EXERCISE PROMPT:
Would you please restate the data exactly as it stands, apart from the pictures?

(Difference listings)
+++++

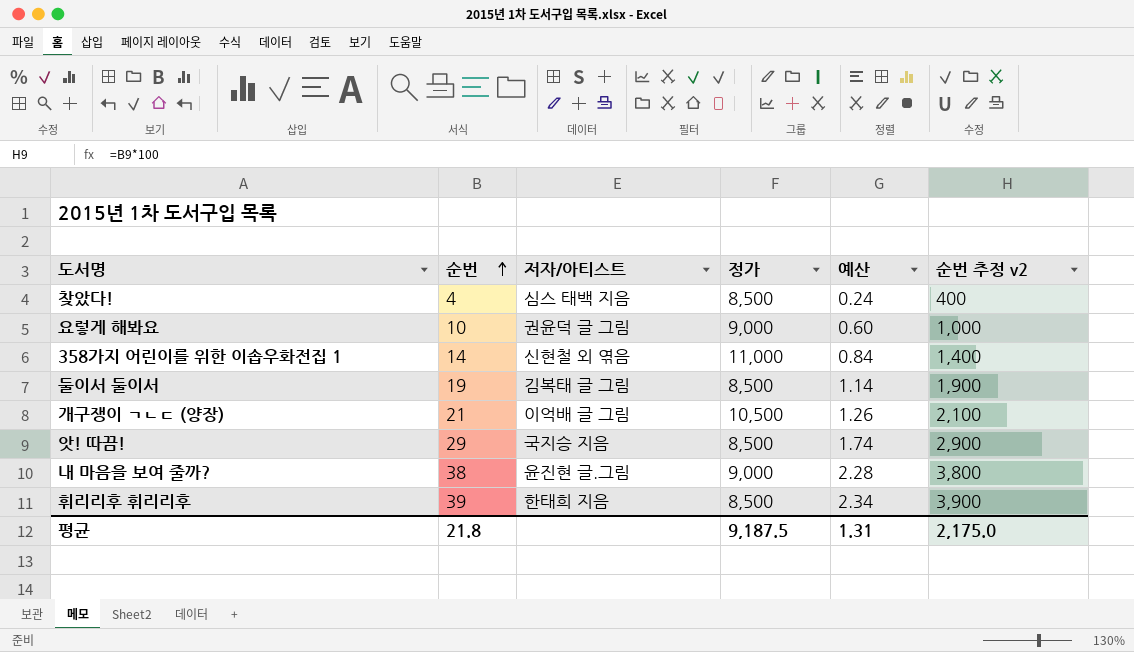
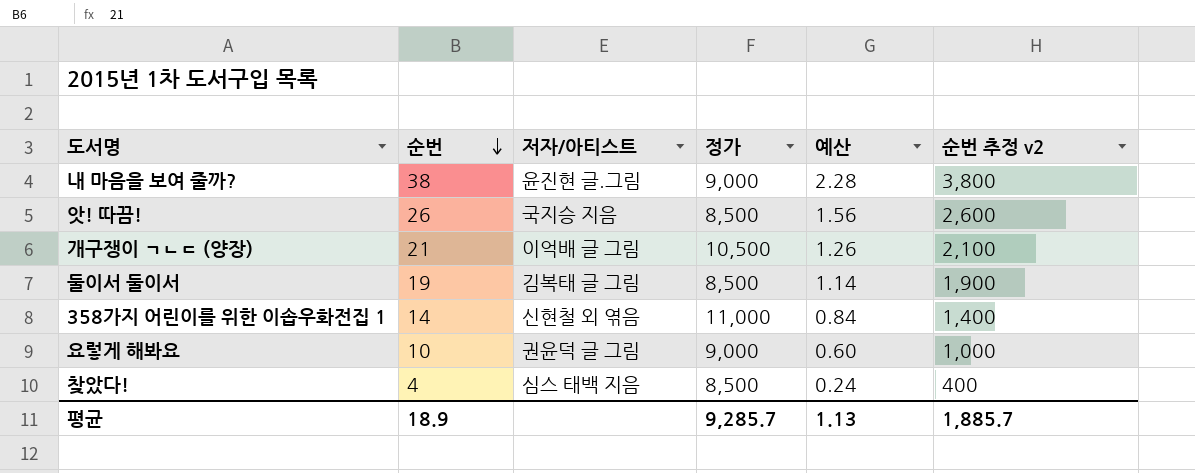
row order: 순번 ascending -> 순번 descending
row 휘리리후 휘리리후: 39 | 한태희 지음 | 8,500 | 2.34 | 3,900 -> none
앗! 따끔! | 순번: 29 -> 26
앗! 따끔! | 예산: 1.74 -> 1.56
앗! 따끔! | 순번 추정 v2: 2,900 -> 2,600
평균 | 순번: 21.8 -> 18.9
평균 | 정가: 9,187.5 -> 9,285.7
평균 | 예산: 1.31 -> 1.13
평균 | 순번 추정 v2: 2,175.0 -> 1,885.7

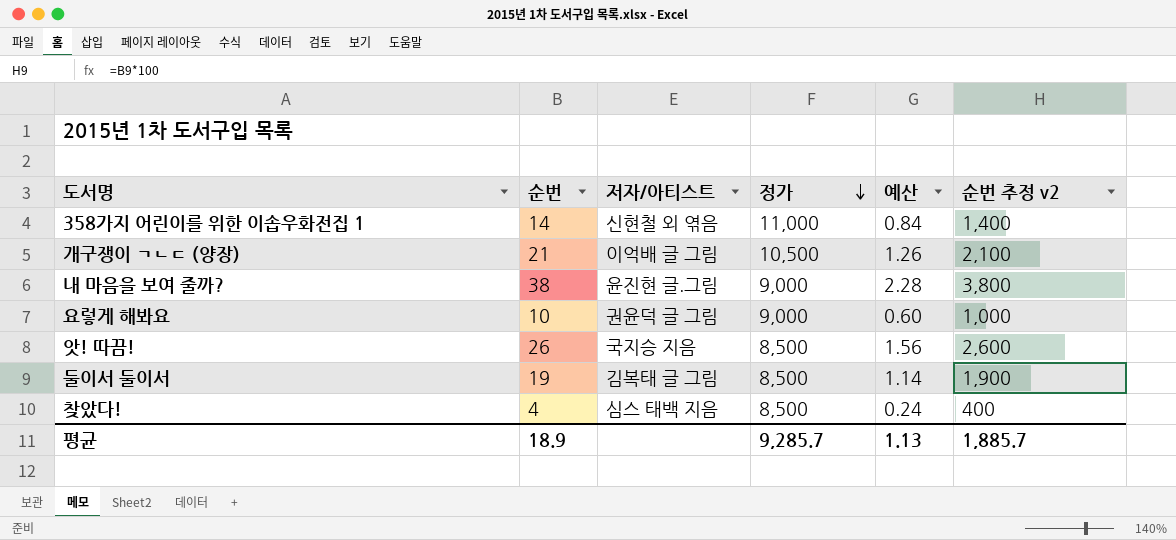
row order: 순번 descending -> 정가 descending

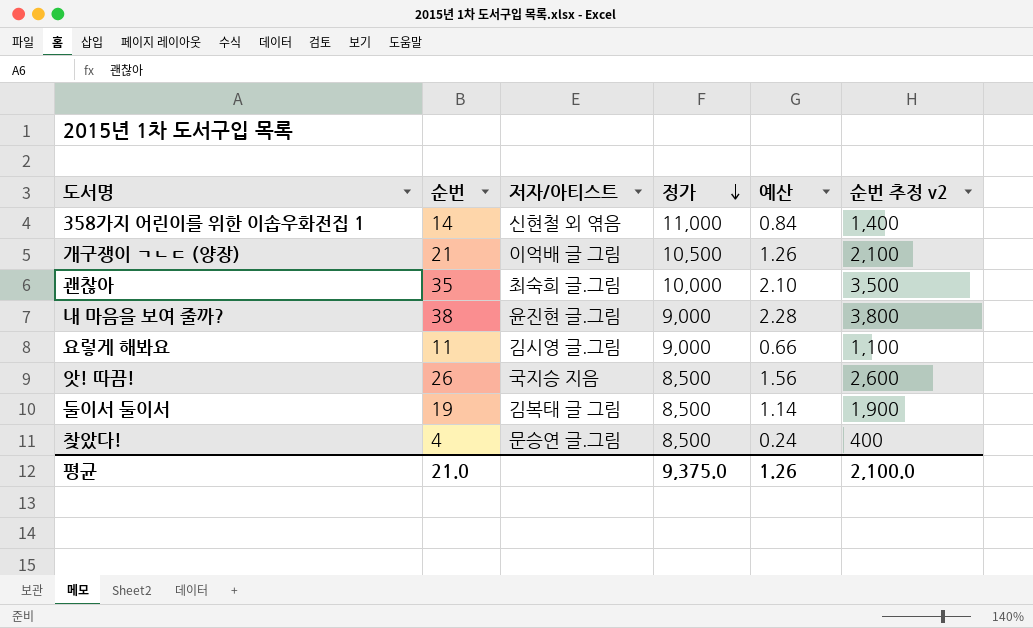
row 괜찮아: none -> 35 | 최숙희 글.그림 | 10,000 | 2.10 | 3,500
요렇게 해봐요 | 순번: 10 -> 11
요렇게 해봐요 | 저자/아티스트: 권윤덕 글 그림 -> 김시영 글.그림
요렇게 해봐요 | 예산: 0.60 -> 0.66
요렇게 해봐요 | 순번 추정 v2: 1,000 -> 1,100
찾았다! | 저자/아티스트: 심스 태백 지음 -> 문승연 글.그림
평균 | 순번: 18.9 -> 21.0
평균 | 정가: 9,285.7 -> 9,375.0
평균 | 예산: 1.13 -> 1.26
평균 | 순번 추정 v2: 1,885.7 -> 2,100.0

+++++

ANSWER SPACE:
row order: 순번 ascending -> 순번 descending
row 휘리리후 휘리리후: 39 | 한태희 지음 | 8,500 | 2.34 | 3,900 -> none
앗! 따끔! | 순번: 29 -> 26
앗! 따끔! | 예산: 1.74 -> 1.56
앗! 따끔! | 순번 추정 v2: 2,900 -> 2,600
평균 | 순번: 21.8 -> 18.9
평균 | 정가: 9,187.5 -> 9,285.7
평균 | 예산: 1.31 -> 1.13
평균 | 순번 추정 v2: 2,175.0 -> 1,885.7

row order: 순번 descending -> 정가 descending

row 괜찮아: none -> 35 | 최숙희 글.그림 | 10,000 | 2.10 | 3,500
요렇게 해봐요 | 순번: 10 -> 11
요렇게 해봐요 | 저자/아티스트: 권윤덕 글 그림 -> 김시영 글.그림
요렇게 해봐요 | 예산: 0.60 -> 0.66
요렇게 해봐요 | 순번 추정 v2: 1,000 -> 1,100
찾았다! | 저자/아티스트: 심스 태백 지음 -> 문승연 글.그림
평균 | 순번: 18.9 -> 21.0
평균 | 정가: 9,285.7 -> 9,375.0
평균 | 예산: 1.13 -> 1.26
평균 | 순번 추정 v2: 1,885.7 -> 2,100.0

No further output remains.